Seattle Conference on Scalability: YouTube Scalability

Notes

  • Apache isn't that great at serving static content for a large number of requests vs. NetScaler load balancing
  • Python is fast enough
    • There are many other bottlenecks such as waiting for calls from DB, cache, etc. Python web speed is "fast enough" and usually not the biggest bottleneck
    • Development speed can be faster with Python and that is more critical
    • psyco for Python -> C compiling
  • Each video is hosted by a mini-cluster
    • A cluster of machines that serve the exact same video
    • Offers availability via backups
    • Served with Apache at first.
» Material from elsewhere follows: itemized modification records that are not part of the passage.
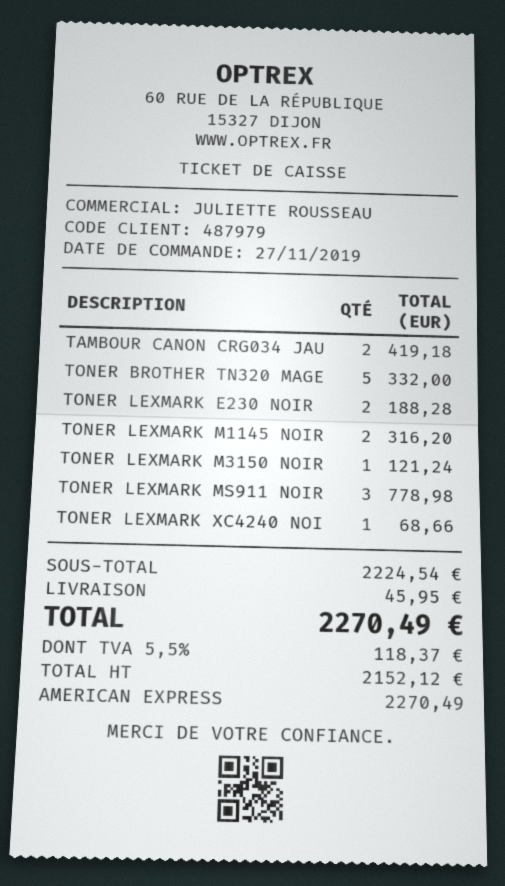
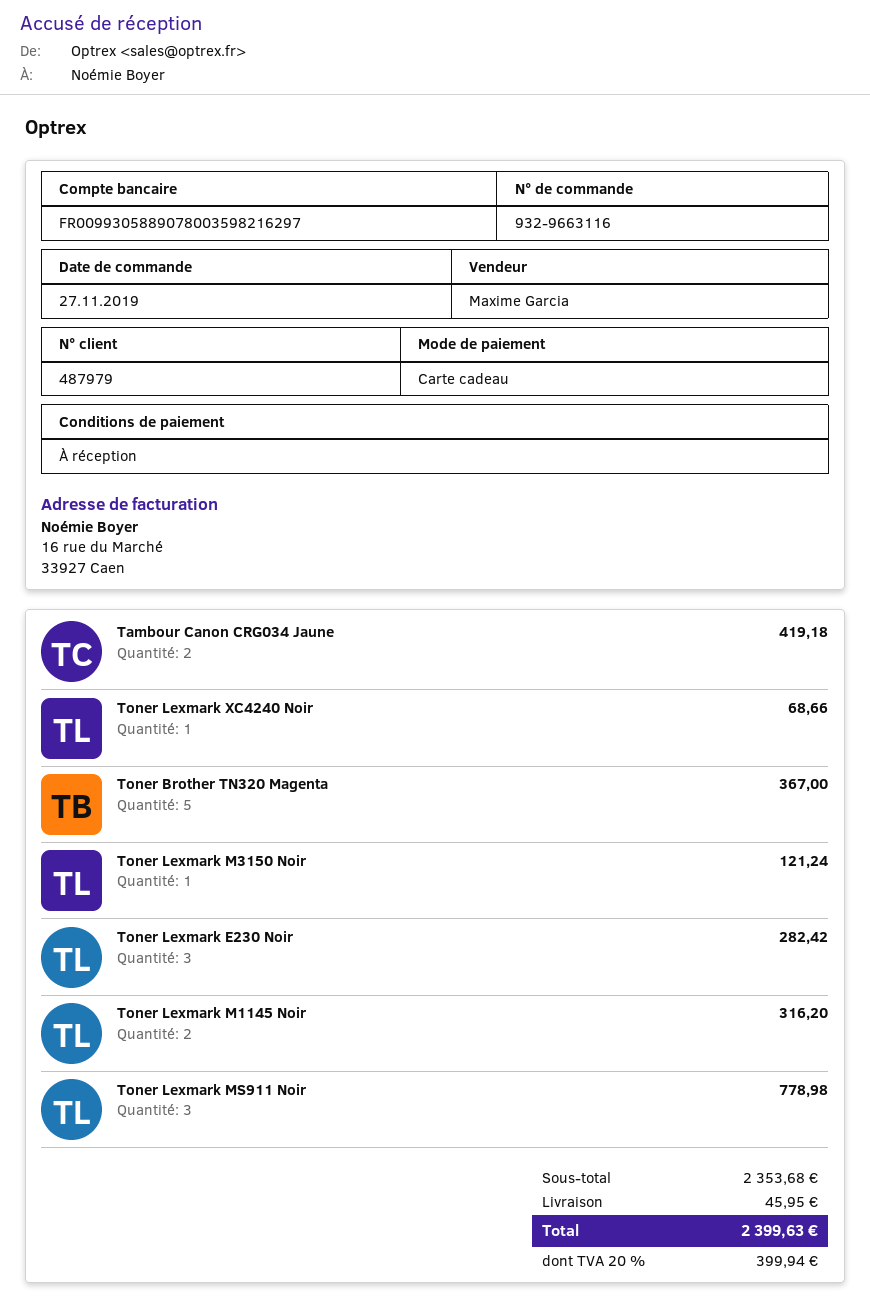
sales rep: JULIETTE ROUSSEAU -> Maxime Garcia
payment method: American Express -> gift card
TONER BROTHER TN320 MAGE: 5 for 332.00 -> 5 for 367.00
TONER LEXMARK E230 NOIR: 2 for 188.28 -> 3 for 282.42
subtotal: 2224.54 -> 2353.68
tax: 5.5% = 118.37 -> 20% = 399.94
total: 2270.49 -> 2399.63

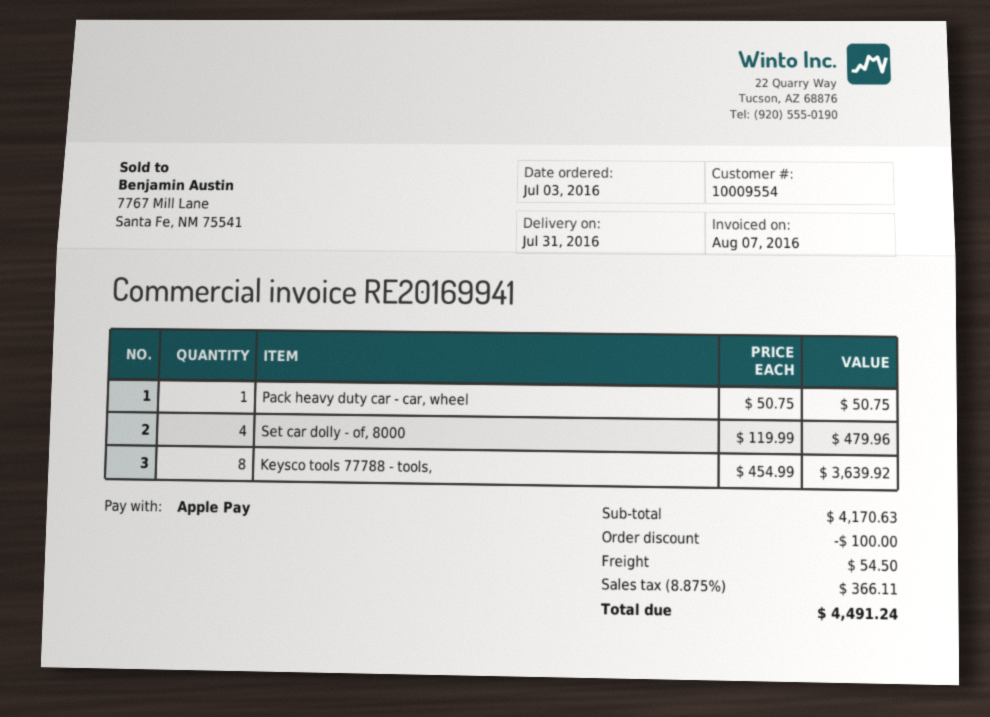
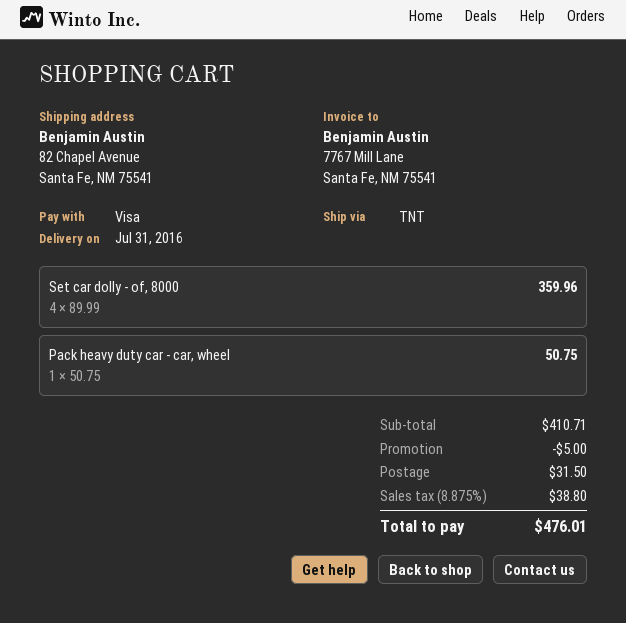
payment method: Apple Pay -> Visa
Set car dolly - of, 8000: 4 x 119.99 = 479.96 -> 4 x 89.99 = 359.96
Keysco tools 77788 - tools,: 8 x 454.99 = 3639.92 -> none
subtotal: 4170.63 -> 410.71
discount: 100.00 -> 5.00
shipping: 54.50 -> 31.50
tax: 8.875% = 366.11 -> 8.875% = 38.80
total: 4491.24 -> 476.01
Lasted about 3 months. High load, high context switching (whenever the operating system stops a thread from running in the CPU and puts another thread to run in its place).
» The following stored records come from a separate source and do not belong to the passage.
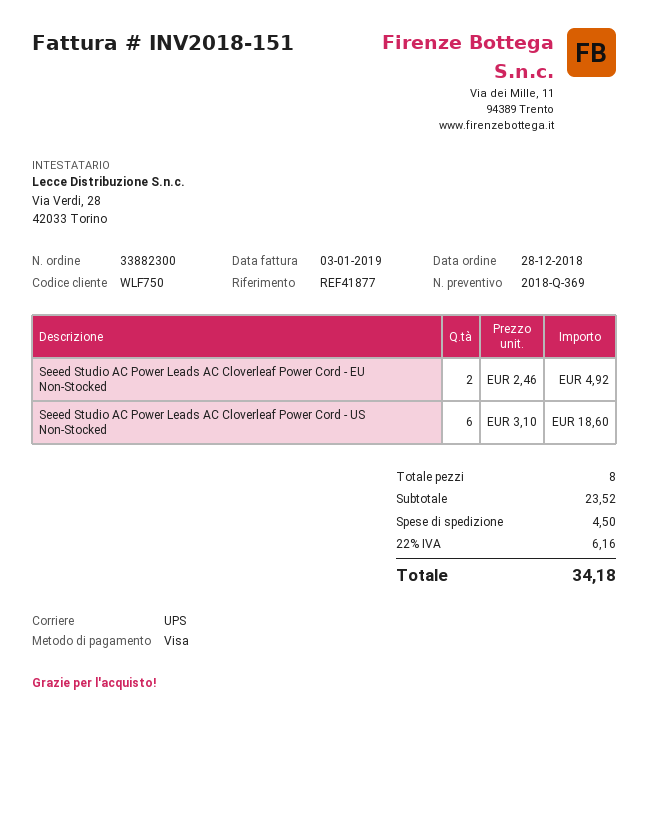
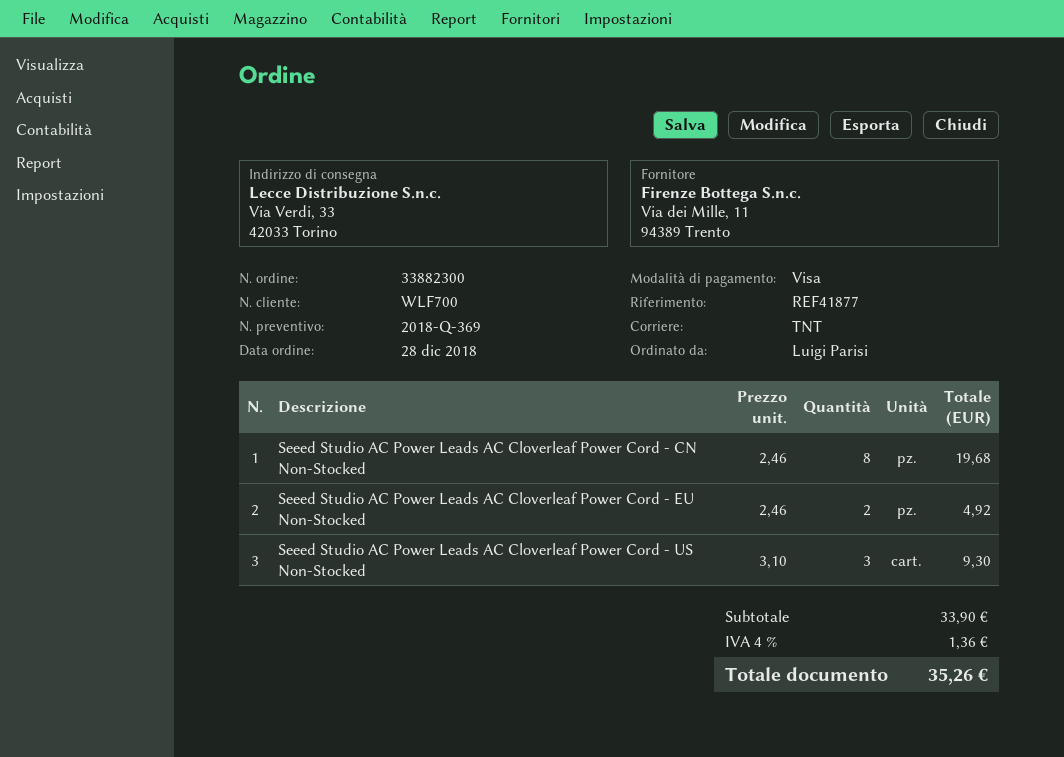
customer number: WLF750 -> WLF700
shipping method: UPS -> TNT
Seeed Studio AC Power Leads AC Cloverleaf Power Cord - US Non-Stocked: 6 x 3.10 = 18.60 -> 3 x 3.10 = 9.30
Seeed Studio AC Power Leads AC Cloverleaf Power Cord - CN Non-Stocked: none -> 8 x 2.46 = 19.68
subtotal: 23.52 -> 33.90
shipping: 4.50 -> none
tax: 22% = 6.16 -> 4% = 1.36
total: 34.18 -> 35.26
    • Moved to lighttpd to move from single-process to single-thread architecture, open source. Allows pulling a large number of file descriptors efficiently.
  • CDN for most popular content
    • Less popular content go to regular Youtube servers
    • Youtube servers have to be optimized very differently vs. the CDNs. The CDN data mostly comes from memory. For Youtube servers, commodity hardware was used, with not too little or too much memory. Expensive hardware wasn't worth it. Memory had to be tweaked for random access and to avoid cache thrashing.
  • Thumbnails
    • Served them with Apache at first with a unified pool (same hosts that serve traffic also serve static thumbnails). Eventually moved to separate pools. High load, low performance
    • EXT3 partition => too many files in one directory (thumbnails) caused an issue where no more video uploads can be made
    • Switched from Apache to Squid (reverse proxy), far more efficient with CPU. However the performance would degrade (start at 300 TPS, then eventually down to 20 TPS)
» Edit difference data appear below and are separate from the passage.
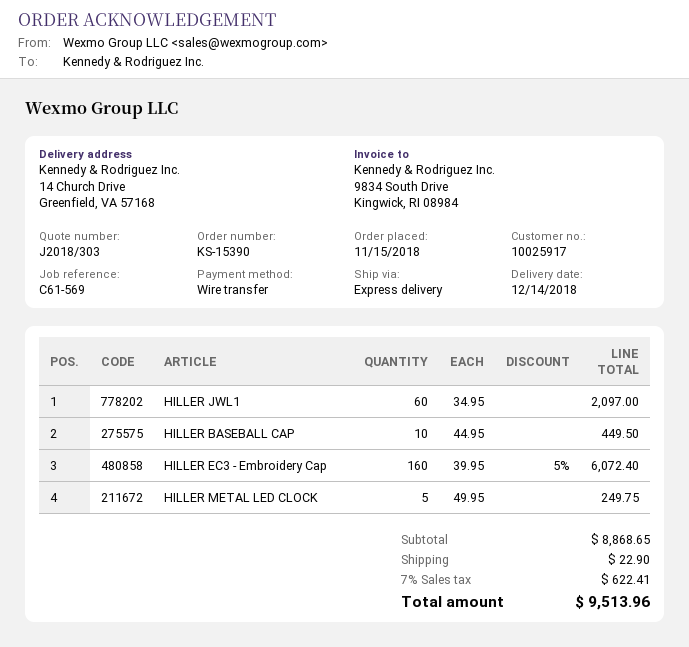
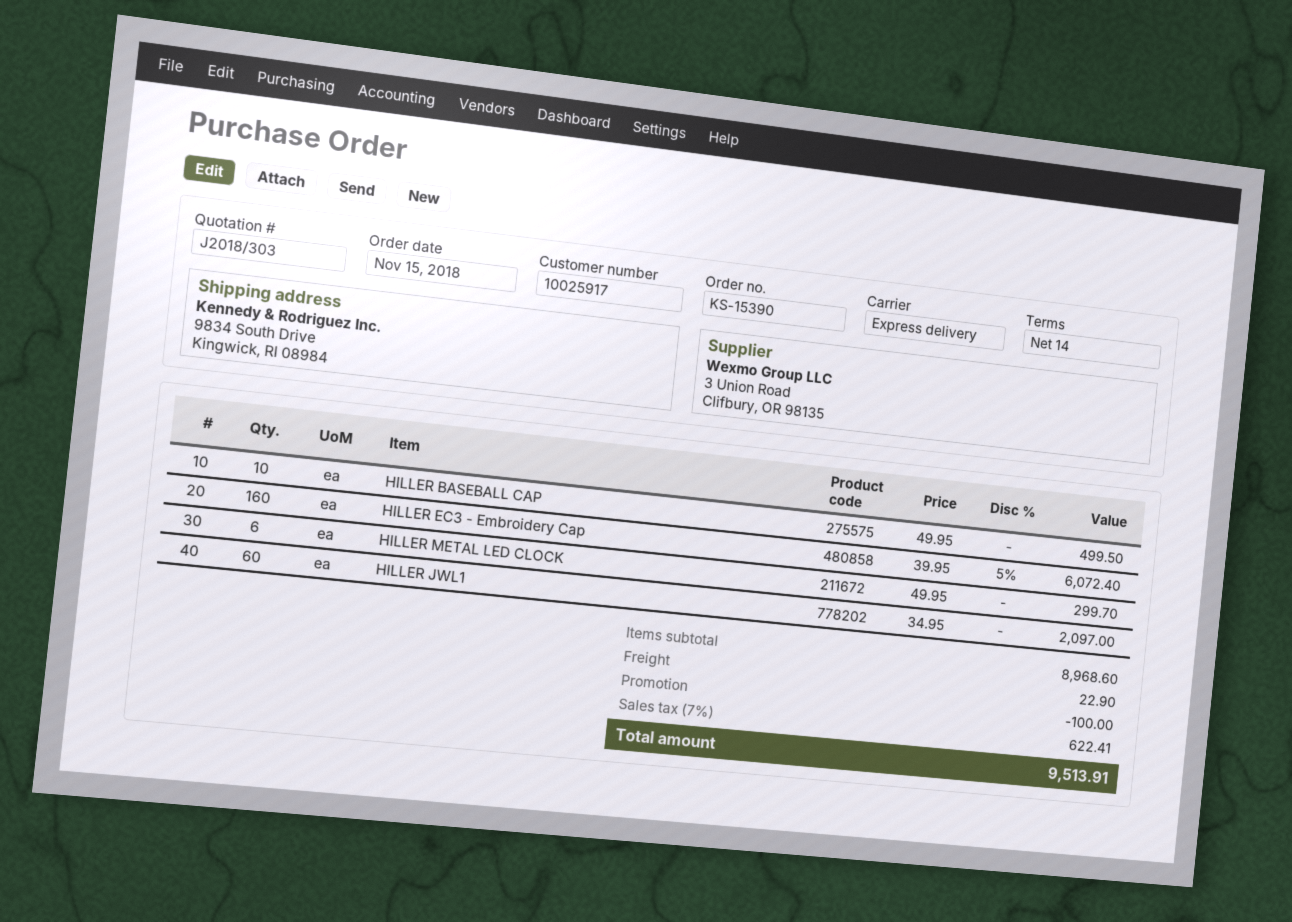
ship to: 14 Church Drive, Greenfield, VA 57168 -> 9834 South Drive, Kingwick, RI 08984
HILLER BASEBALL CAP: 10 x 44.95 = 449.50 -> 10 x 49.95 = 499.50
HILLER METAL LED CLOCK: 5 x 49.95 = 249.75 -> 6 x 49.95 = 299.70
subtotal: 8868.65 -> 8968.60
discount: none -> 100.00
total: 9513.96 -> 9513.91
    • However, there were still too many images. It would take 24-48 hours just to copy images from one machine to another machine. rsync would never finish because it would exhaust all the memory in the machine.
    • Moved onto Big Table to fix the issue, i.e. Google's BTFE.
  • Databases
    • Used MySQL because its fast if you know how to tune correctly
    • Stored metadata, i.e. username, password, vid descriptions, titles, messages
    • Started with one main DB, one backup
    • Did ok until more people started using Youtube
    • MySQL db was swapping, bringing down the site to a crawl. Turned out that early Linux kernel, it treats page cache more important than your application
    • As Youtube started scaling up, they did DB/SQL replication to spread reads across multiple machines.
    • Replication lag, too many read replicas. Users complaining about weird unreproducible bugs.
    • Split read replicas to video watching pools and the general pool. Stopgap measure - not a real fix.
    • DB RAID tweaking increased throughput by 20%. Linux sees 5 volumes instead of 1 logical volume, allowing to more aggresively schedule disk I/O. Same hardware.
    • Eventually did Database Partitions to spread writes AND read, partition by user. Much better cache locality => less I/O. Got rid of read replicas.